Son intrusion ne parut pas surprendre l’homme du train. Il la salua et s’efforça de lui sourire mais ne réussit qu’une sorte de grimace :
— Je crains que ce ne soit difficile, madame…
— Il me semble que j’ai le droit de savoir. C’est pour moi qu’il est allé à Paris et vous dites qu’il va y être en danger ?
— C’est à craindre. Aussi, quand, hier, j’ai lu le journal, je me suis douté qu’il allait se précipiter pour vous aider à sortir de cet imbroglio et je me suis fait remplacer sur le train pour venir jusqu’ici le supplier de ne pas bouger. Malheureusement j’arrive trop tard mais je peux essayer de le rattraper…
— Vous ne partirez pas sans m’avoir appris de quoi il est question, affirma Mélanie reprise en écho par Victoire :
— Ni de prendre une tasse de café ! Nous en avons tous besoin. Venez à la cuisine ! De toute façon, vous n’avez pas de train avant quelques heures !
— Pourquoi ne pas télégraphier chez lui, à Paris ? Il y a, je crois, un appartement ? Dites-lui de revenir.
— Parce que cela ne servirait peut-être à rien et qu’il ne me pardonnerait pas d’aiguiller ses ennemis sur Avignon. Jusqu’à présent, cette maison est restée pour lui un havre secret. Pourquoi donc croyez-vous qu’il n’y a pas le téléphone ici ? Il fallait donc que je vienne.
Les raisons de Pierre Bault semblaient un peu spécieuses à Mélanie mais il y avait dans son regard une inquiétude si réelle qu’elle se reprocha ses soupçons. Les relations entre les deux hommes lui paraissaient si étranges !… De toute façon celui-là lui avait sauvé la vie au moins autant qu’Antoine.
Un moment, tous deux restèrent assis, face à face, de chaque côté de la longue table. Pierre Bault regardait ses mains sans dire un mot et Mélanie n’osait plus briser le silence. Ce fut seulement quand la senteur généreuse du café établit un pont entre eux qu’elle osa dire :
— Je vous en prie ! Expliquez-moi ce qui se passe ! J’aime Antoine et s’il devait, par ma faute, lui arriver… quelque chose, je crois que je ne m’en consolerais pas.
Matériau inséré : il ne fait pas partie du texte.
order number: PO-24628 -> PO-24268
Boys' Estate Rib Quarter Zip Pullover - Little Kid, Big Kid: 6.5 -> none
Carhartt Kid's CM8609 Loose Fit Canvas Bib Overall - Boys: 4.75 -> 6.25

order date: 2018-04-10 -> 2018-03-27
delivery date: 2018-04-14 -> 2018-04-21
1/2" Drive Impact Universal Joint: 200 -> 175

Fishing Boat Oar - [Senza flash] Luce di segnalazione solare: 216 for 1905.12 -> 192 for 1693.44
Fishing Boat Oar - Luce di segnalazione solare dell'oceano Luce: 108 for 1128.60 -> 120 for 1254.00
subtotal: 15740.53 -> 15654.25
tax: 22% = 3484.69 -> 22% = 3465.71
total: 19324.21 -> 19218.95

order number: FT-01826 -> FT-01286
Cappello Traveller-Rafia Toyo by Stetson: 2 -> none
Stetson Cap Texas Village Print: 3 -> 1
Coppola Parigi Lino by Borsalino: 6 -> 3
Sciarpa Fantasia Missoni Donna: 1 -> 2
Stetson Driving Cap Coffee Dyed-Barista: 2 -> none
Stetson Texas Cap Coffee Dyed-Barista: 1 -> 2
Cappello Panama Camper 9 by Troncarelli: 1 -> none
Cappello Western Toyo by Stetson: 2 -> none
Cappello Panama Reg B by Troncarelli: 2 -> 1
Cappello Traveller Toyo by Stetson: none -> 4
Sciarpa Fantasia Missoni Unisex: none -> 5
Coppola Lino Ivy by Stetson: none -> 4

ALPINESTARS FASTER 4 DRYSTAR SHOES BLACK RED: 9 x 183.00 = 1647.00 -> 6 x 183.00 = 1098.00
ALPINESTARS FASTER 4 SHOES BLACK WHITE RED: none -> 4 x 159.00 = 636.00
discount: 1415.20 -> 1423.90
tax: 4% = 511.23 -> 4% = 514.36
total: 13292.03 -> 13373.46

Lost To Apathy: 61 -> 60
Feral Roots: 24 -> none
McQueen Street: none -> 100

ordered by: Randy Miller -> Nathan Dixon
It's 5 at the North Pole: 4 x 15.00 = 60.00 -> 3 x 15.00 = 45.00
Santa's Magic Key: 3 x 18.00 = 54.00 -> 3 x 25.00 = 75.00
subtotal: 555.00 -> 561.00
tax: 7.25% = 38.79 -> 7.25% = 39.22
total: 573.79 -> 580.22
Mais Pierre Bault ne disait toujours rien. Alors Victoire s’en mêla :
— Monsieur Antoine n’est pas bavard, cependant je sais depuis longtemps qu’il mène ce qu’on peut appeler… une double vie. Je sais aussi que vous l’aimez bien. Alors peut-être que nous pourrons vous aider ?
— Peut-être… en effet !
Il parla. Mélanie apprit ainsi que sous le couvert innocent de la peinture qui lui permettait de voyager un peu partout, Antoine Laurens servait la France dans ce qu’il est convenu d’appeler les services de renseignement. Pas de façon régulière ni continue. Simplement, on lui confiait certaines missions bien précises qui entraient aisément dans le cadre de son existence d’artiste. C’est ainsi que l’hiver précédent, il avait réussi à s’emparer d’un document d’une extrême importance pour l’alliance franco-russe encore trop jeune pour n’être pas fragile. Détenu par l’un des redoutables agents de l’Okhrana(11) qui se doublait de l’un des principaux chefs du terrorisme socialiste allemand, un certain Azeff, ce document avait fait couler pas mal de sang, dont celui d’Antoine qui avait été blessé dans le dernier engagement et aussi celui d’Azeff lui-même laissé pour mort sur un quai d’Anvers.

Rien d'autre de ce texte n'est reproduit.